Il chicco e le capsule: la storia del caffè in 600 parole

Anche se di solito la storia del caffè viene abbinata alla scoperta delle Americhe, in realtà sono molto più antiche le origini di questa bevanda, che per altro non affondano le radici nel continente scoperto da Cristoforo Colombo ma in una zona tra la Persia, lo Yemen e l’Etiopia. Quel che è certo è che da noi il caffè è arrivato molto tardi, solo nel Cinquecento: il primo Paese ad accoglierlo fu la Germania, e poco più tardi fu la volta dell’Italia, con Venezia sugli scudi dal punto di vista commerciale grazie alle relazioni intessute con il Vicino Oriente. Solo a partire dalla seconda metà del XVII secolo, invece, si cominciò a consumare il caffè in Gran Bretagna, con la nascita e lo sviluppo dei celebri coffee house di Londra e di Oxford.

E il caffè in America?

Nella prima metà del Settecento gli olandesi e i francesi portarono le prime piante di caffè nei Caraibi, e in particolare nel territorio che oggi corrisponde al Suriname, dopo una lunga traversata oceanica: a partire da quel momento la pianta venne coltivata in misura sempre più consistente nel continente americano. Ne è passata di acqua sotto i ponti, e oggi sono più di 600 i generi che sono stati identificati, per oltre 13mila specie: l’Arabica, la Liberica e la Robusta sono le più diffuse. 

Le capsule

Attualmente sono in pochi a non conoscere le capsule compatibili a modo mio o comunque, più in generale, le capsule che hanno rivoluzionato il modo in cui fruiamo del caffè. Vendute nei supermercati, nei negozi specializzati o negli e-commerce online, esse hanno cambiato le nostre abitudini e un rituale antico come quello della preparazione con la moka, ben adattandosi a una società che impone stili di vita sempre più frenetici e ritmi sempre più elevati. Così, con una capsula, sono sufficienti pochi secondi per ottenere un espresso cremoso e invitante che non ha niente da invidiare a quello ddella moka.

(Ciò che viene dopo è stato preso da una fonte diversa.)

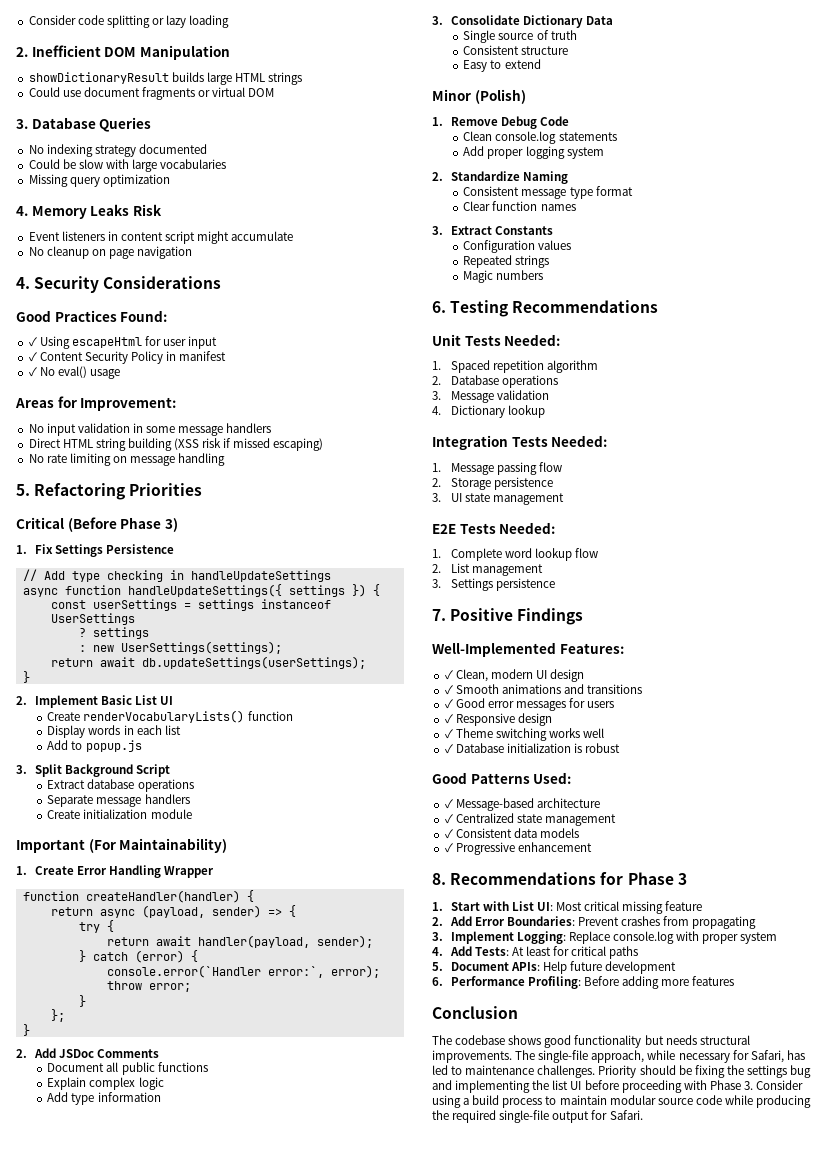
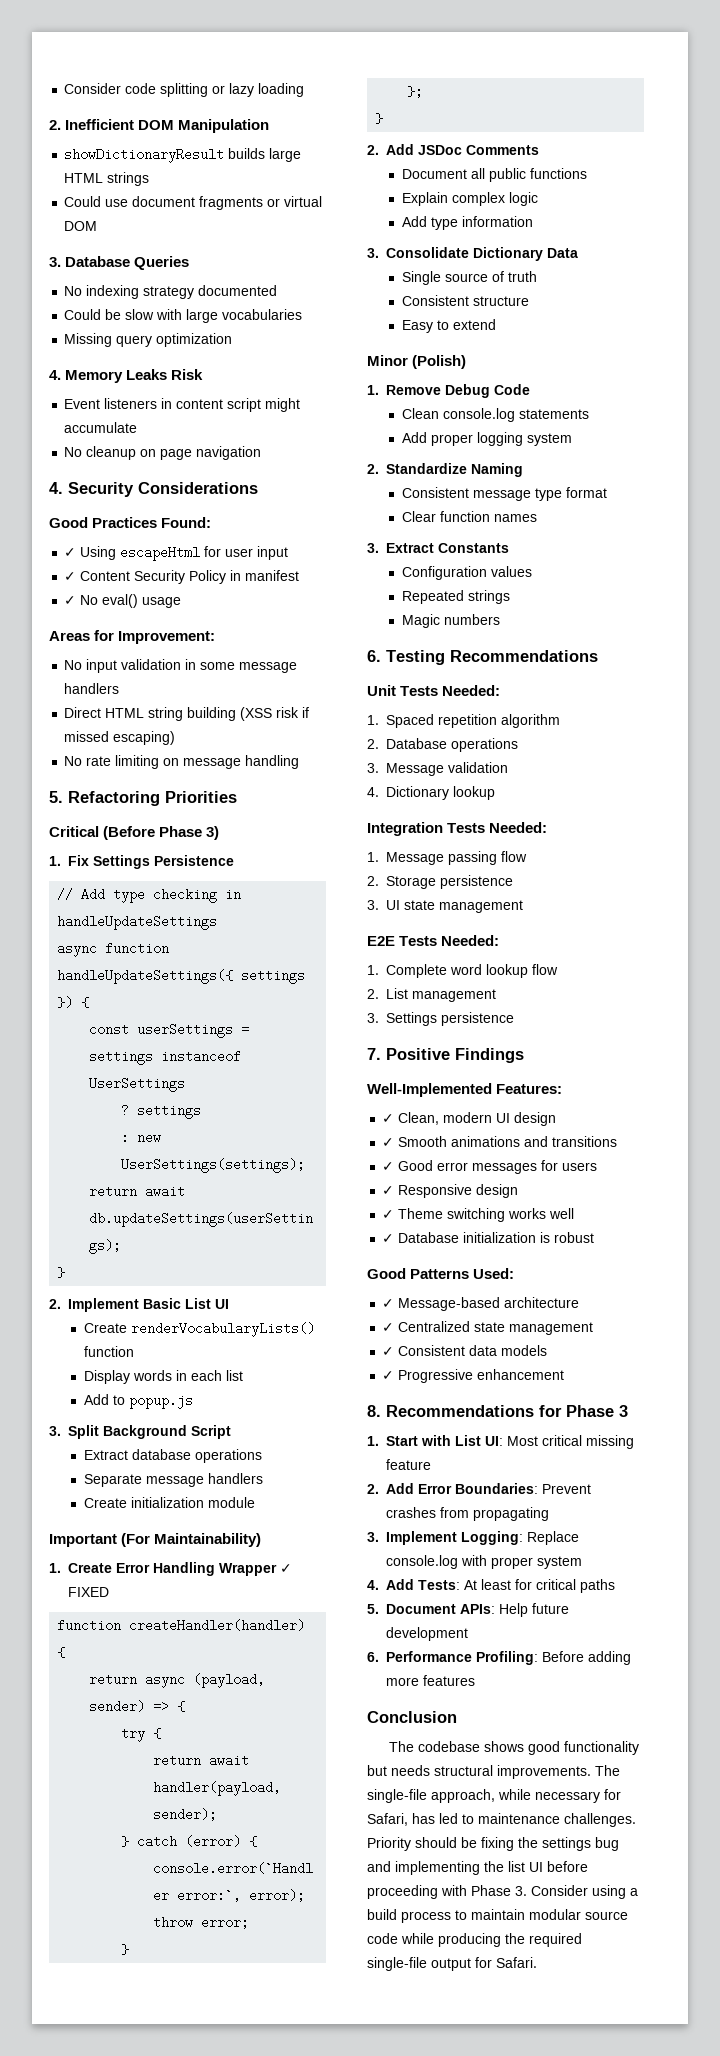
- 1. Create Error Handling Wrapper
+ 1. Create Error Handling Wrapper ✓ FIXED

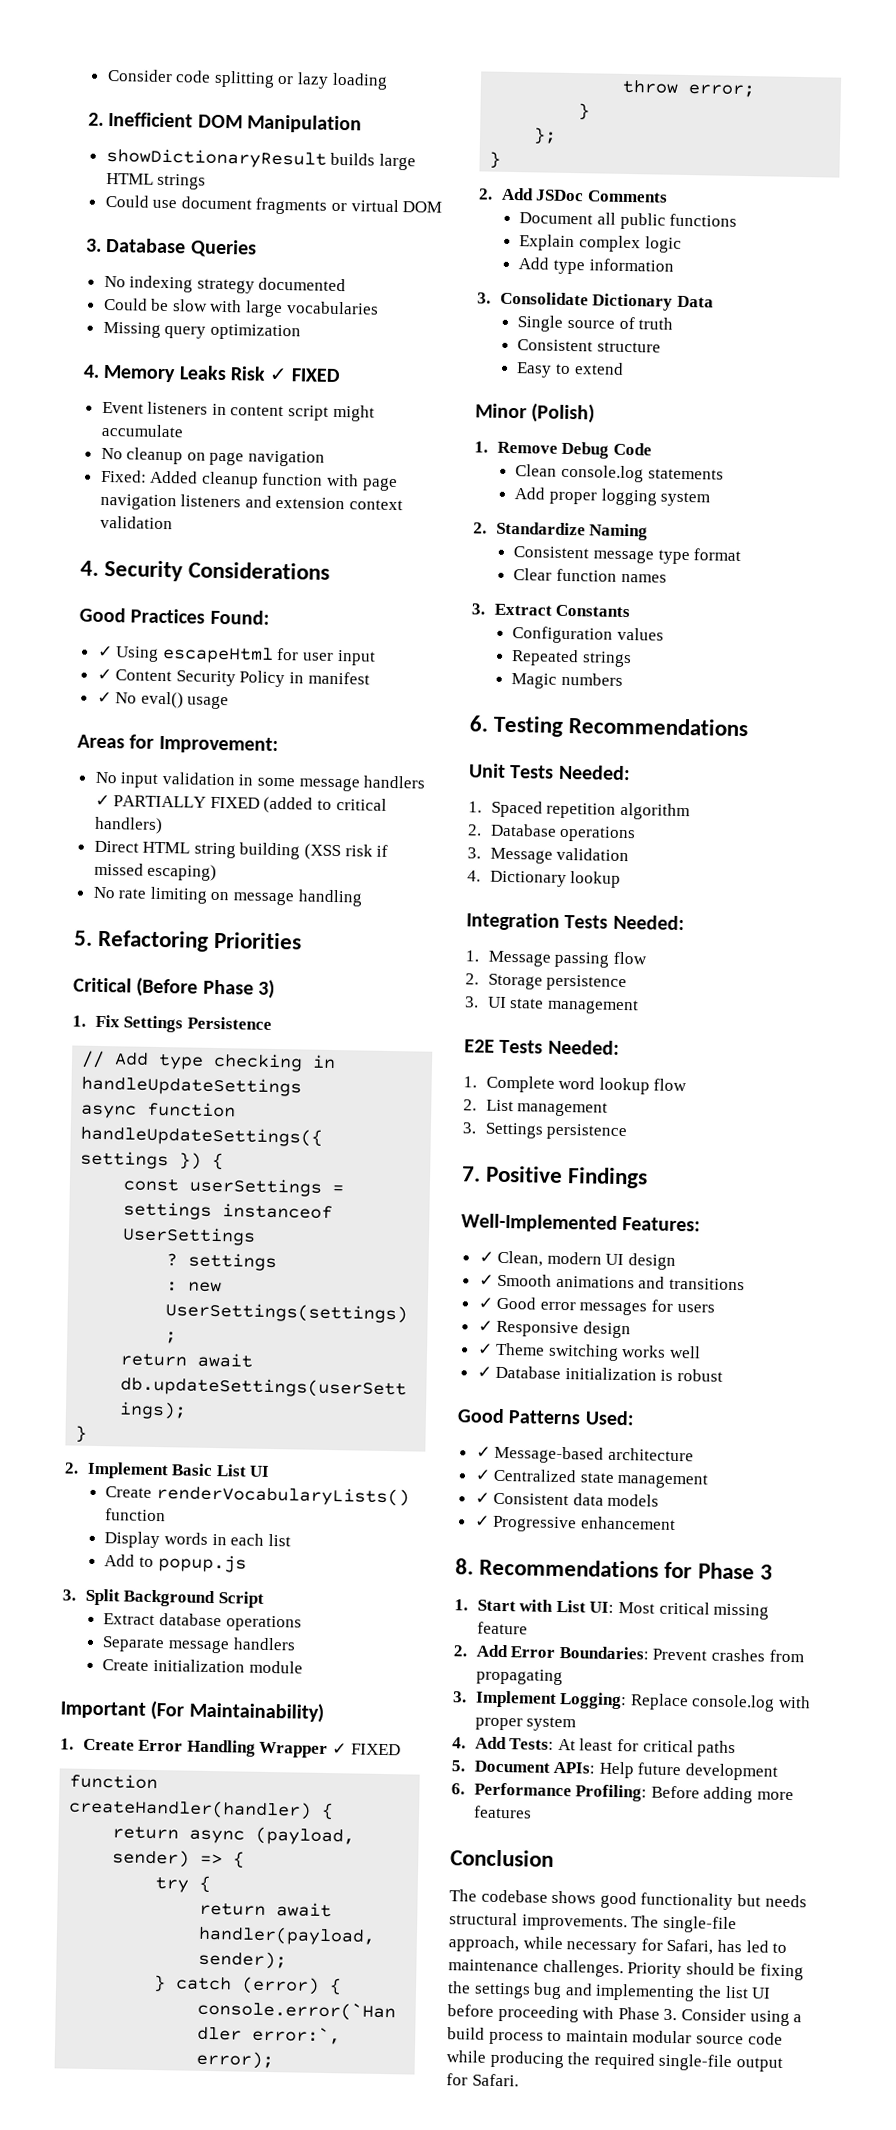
- 4. Memory Leaks Risk
+ 4. Memory Leaks Risk ✓ FIXED
+ Fixed: Added cleanup function with page navigation listeners and extension context validation
- No input validation in some message handlers
+ No input validation in some message handlers ✓ PARTIALLY FIXED (added to critical handlers)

Il caffè tra storia e leggenda

Il celebre gastronomo italiano Pellegrino Artusi, autore del più celebre libro dedicato alla cucina del nostro Paese (“La scienza in cucina e l’arte di mangiar bene”) riportava le discussioni che ai suoi tempi si sviluppavano in Europa a proposito delle origini del caffè, e suggeriva l’ipotesi che la sua provenienza dovesse essere identificata nello Yemen, e in particolare in una città che si chiamava – guarda caso – Mokha: proprio come la moka che nei primi anni ’30 del XX secolo sarebbe stata inventata da un certo Alfonso Bialetti.

Le rivendicazioni etiopi

In Etiopia, invece, è diffusa una leggenda che racconta la storia di un pastore che, intento a osservare il comportamento delle proprie capre, si rese conto che esse erano diventate vivaci e forti come mai in precedenza dopo che si erano nutrite con le bacche e le foglie della pianta del caffè. Sempre a proposito delle origini della bevanda, una narrazione connessa alla religione islamica vede come protagonista niente meno che il profeta Maometto, il quale avrebbe interagito con l’Arcangelo Gabriele che gli proponeva una pozione di colore nero capace di rimetterlo in forze e realizzata direttamente da Allah.

L’importante è che sia buono

Quale che sia il territorio di provenienza del caffè, quello che conta è la qualità delle capsule che utilizziamo oggi. L’evoluzione tecnologica in questo settore è rapida e importante, e chissà che tra qualche secolo non vi sia chi si interroghi su dove e come sono nate le capsule per il caffè: ma per fortuna le fonti di informazione saranno molto più precise e dettagliate.